Limitations & Future Work

  • Reliance on Emu-2's 64-token bottleneck limits transferability to more recent models.
  • Sequential compositing may introduce sensitivity to element ordering.
  • Computational overhead and quality consistency under large numbers of visual elements require further validation.
  • Newer models such as FLUX Kontext offer superior generation quality but lack a controllable internal bottleneck, making training-free intervention difficult.
  • Integration with both Design-o-meter and LaDeCo pipelines validates the plug-and-play property.

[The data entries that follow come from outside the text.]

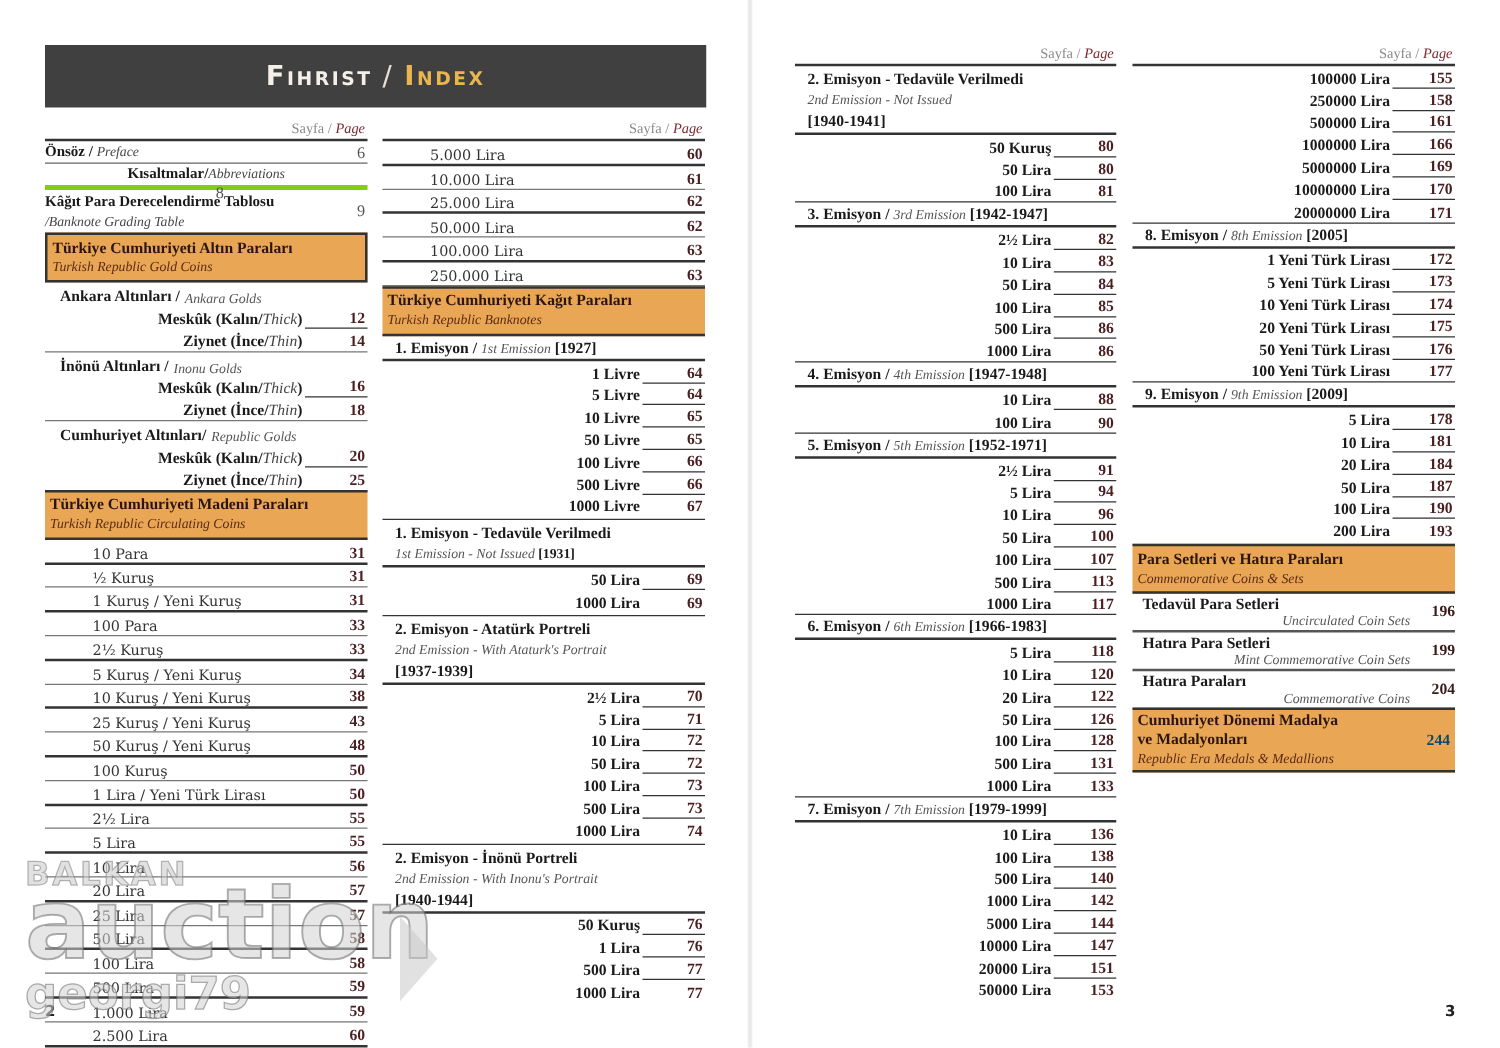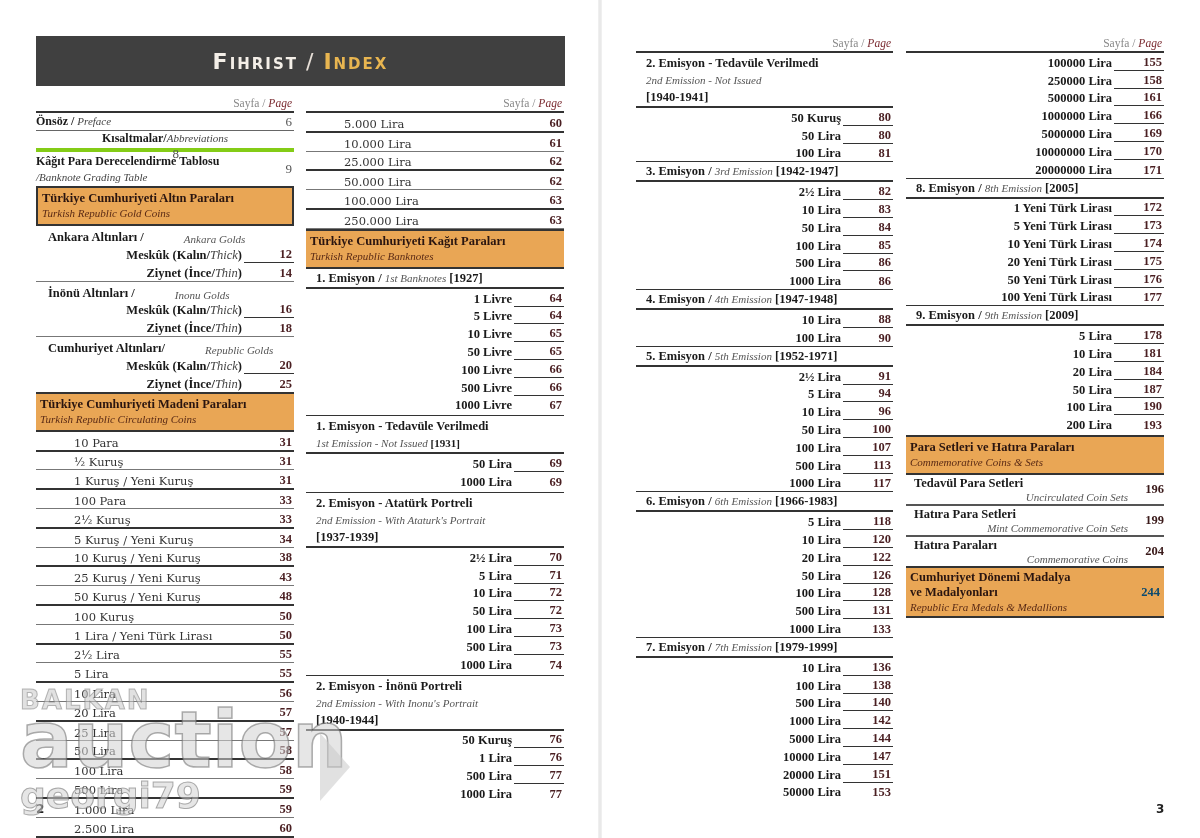--- a/index.html
+++ b/index.html
@@ -51,7 +51,7 @@
   .cat .en { font-style: italic; font-size: 11px; color: #5a2a15; }
   .cat .num { width: 30px; text-align: right; font-weight: bold; color: #0c4a6e; }
 
-  .sub { font-weight: bold; font-size: 12.5px; padding-left: 12px; height: 19px; display: flex; align-items: flex-end; border-bottom: 1px solid #888; gap: 36px; }
+  .sub { font-weight: bold; font-size: 12.5px; padding-left: 12px; height: 19px; display: flex; align-items: flex-end; border-bottom: 1px solid #888; }
   .sub i { font-weight: normal; color: #555; font-size: 11px; margin-left: 4px; }
   .sub.nob { border-bottom: none; }
 

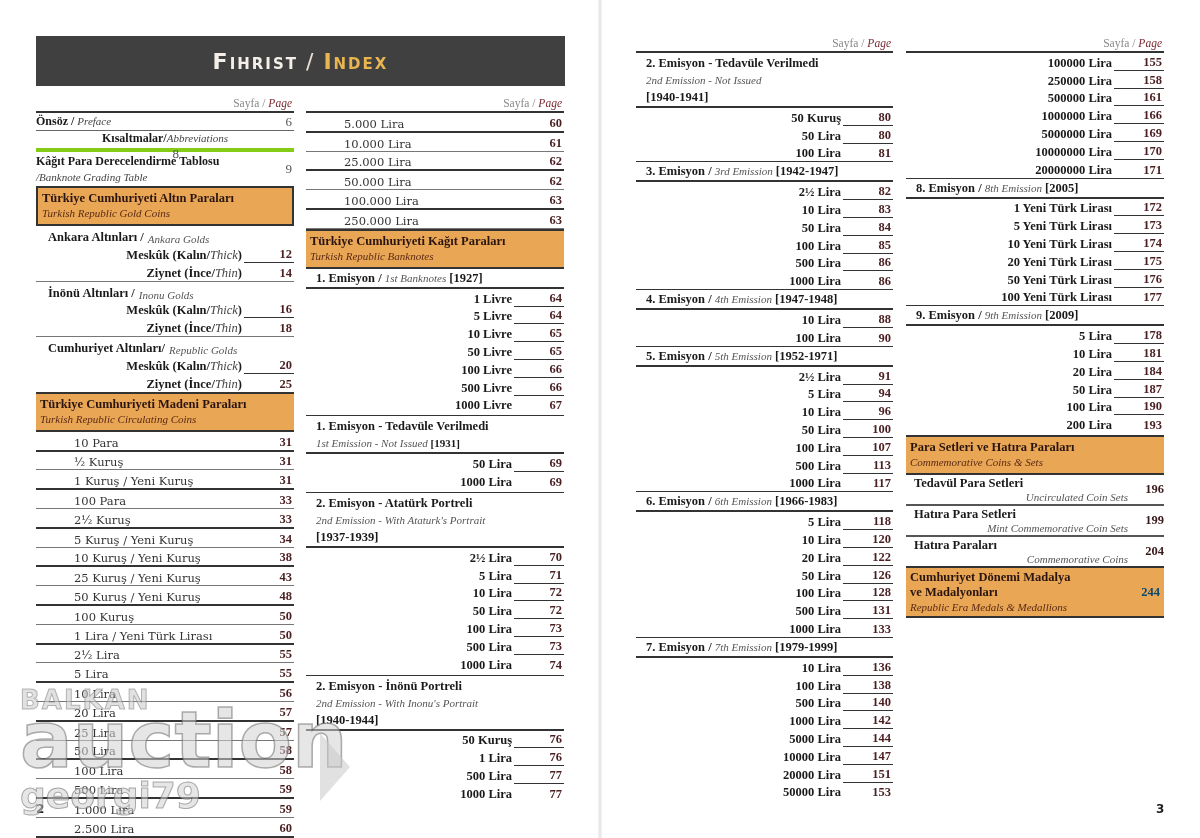--- a/index.html
+++ b/index.html
@@ -283,7 +283,7 @@
       </div>
     </div>
 
-    <div class="emhead inline"><span>1. Emisyon / </span><i>1st Banknotes</i> <span>[1927]</span></div>
+    <div class="emhead inline"><span>1. Emisyon / </span><i>1st Emission</i> <span>[1927]</span></div>
     <div class="emlist">
         <div class="den">
           <span class="lbl">1 Livre</span>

  • Flow Matched Euler discrete sampling latent initialization provides a structurally aligned starting point for the diffusion process via DDIM inversion of the background canvas's VAE encoding.

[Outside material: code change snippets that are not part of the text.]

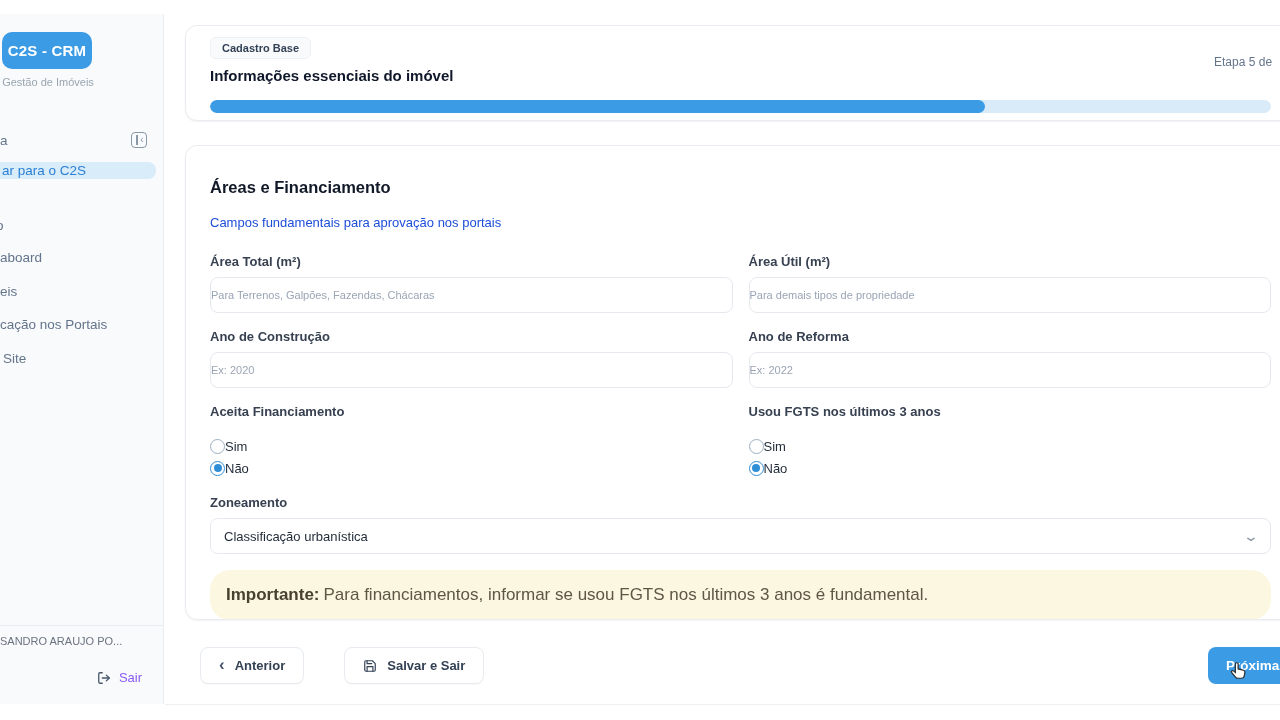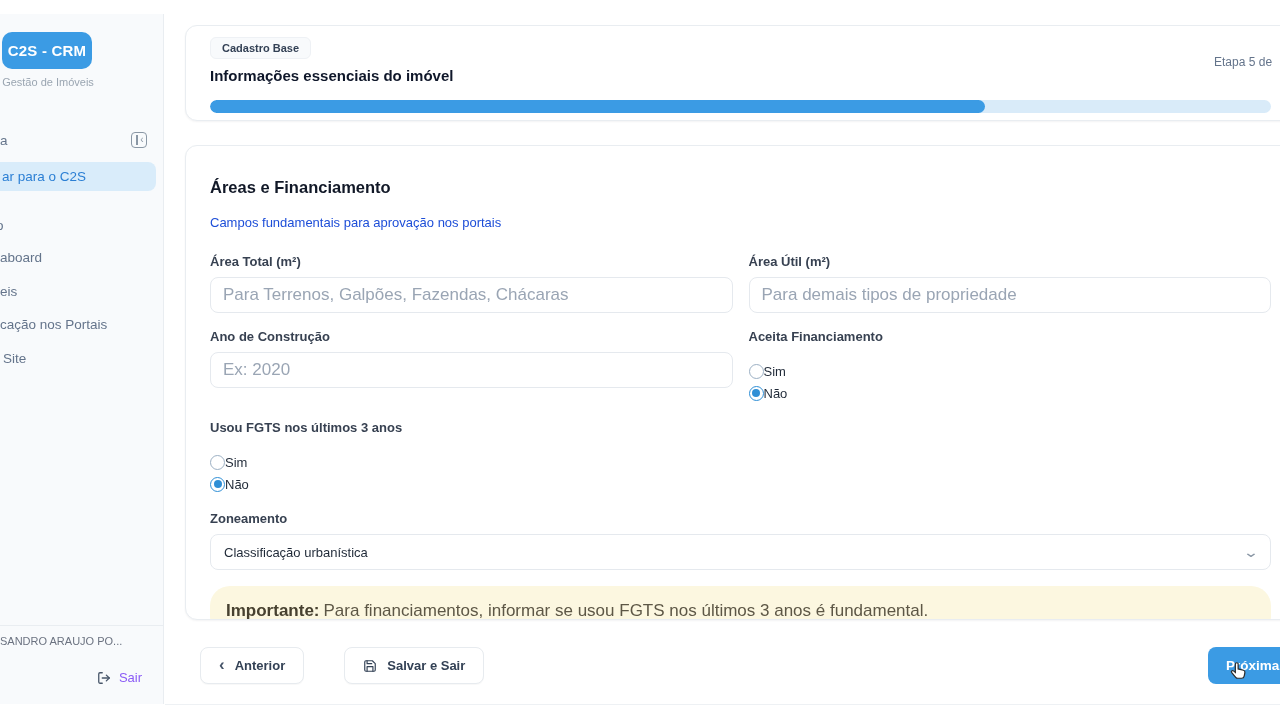--- a/index.html
+++ b/index.html
@@ -41,7 +41,7 @@
     content: "‹"; font-size: 10px; color: #8a97a5; margin-right: 2.5px; line-height: 1;
   }
   .active-item {
-    position: absolute; left: 0; top: 148px; width: 156px; height: 29px;
+    position: absolute; left: 0; top: 148px; width: 156px; height: 17px;
     background: #d9ecfa; border-radius: 0 8px 8px 0;
     display: flex; align-items: center; padding-left: 2px;
     color: #2b7fd4; font-size: 13.5px; font-weight: 500; cursor: pointer;

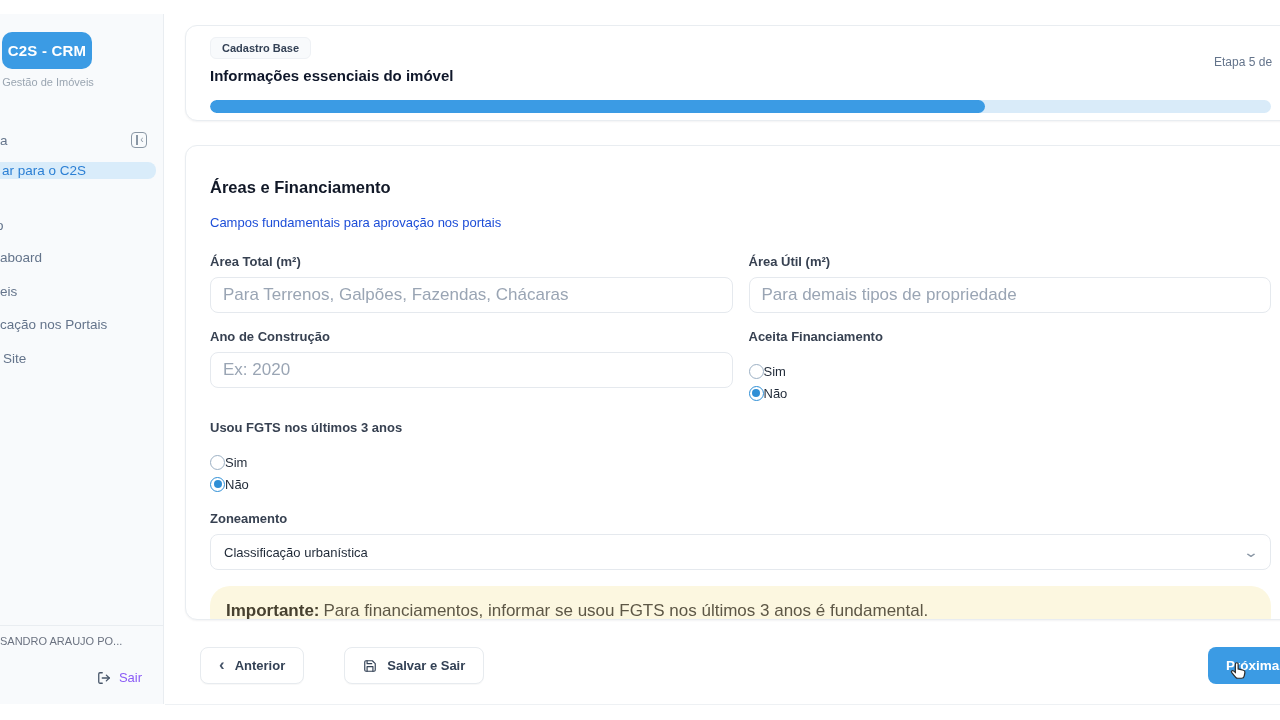--- a/index.html
+++ b/index.html
@@ -110,7 +110,7 @@
   .field-label { display: block; font-size: 13px; font-weight: 600; color: #374151; margin-bottom: 8px; }
   .text-input {
     width: 100%; height: 36px; border: 1px solid #e5e9ee; border-radius: 8px;
-    padding: 0 12px; font-size: 17px; color: #1f2937;
+    padding: 0 0; font-size: 11px; color: #1f2937;
     font-family: "Liberation Sans", sans-serif; background: #fff; outline: none;
   }
   .text-input::placeholder { color: #9aa5b4; }

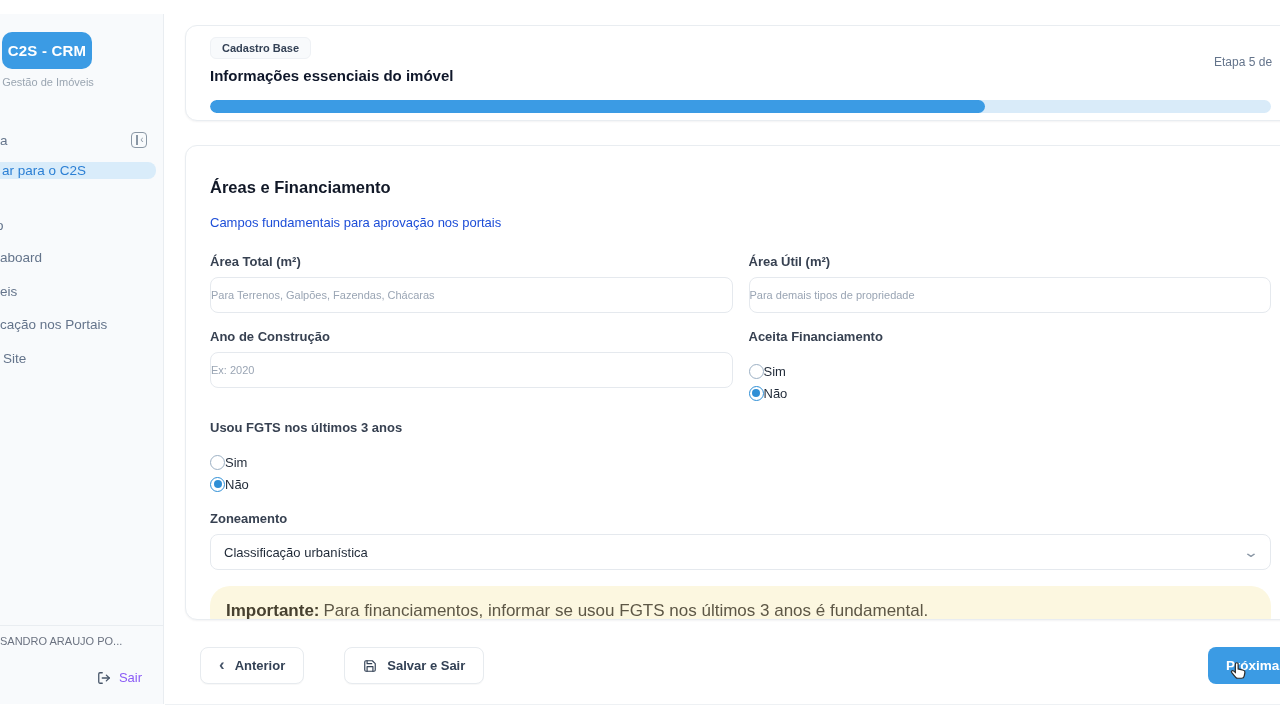--- a/index.html
+++ b/index.html
@@ -228,6 +228,10 @@
       <input class="text-input" type="text" placeholder="Ex: 2020" style="">
     </div>
 
+    <div class="field">
+      <label class="field-label">Ano de Reforma</label>
+      <input class="text-input" type="text" placeholder="Ex: 2022" style="">
+    </div>
 
     <div class="radio-group">
       <span class="field-label">Aceita Financiamento</span>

  • Both LLaVA-OV and GPT-4V evaluators confirm significant improvements in visual harmony and aesthetic quality.
  • Token-level manipulation for identity-preserving compositing is generalizable to other image editing tasks.
  • The background latent space initialization technique offers insights for inpainting and outpainting applications.

Rating

6/10 — The problem formulation is novel and the method is practical, but reliance on a specific model architecture limits generalizability.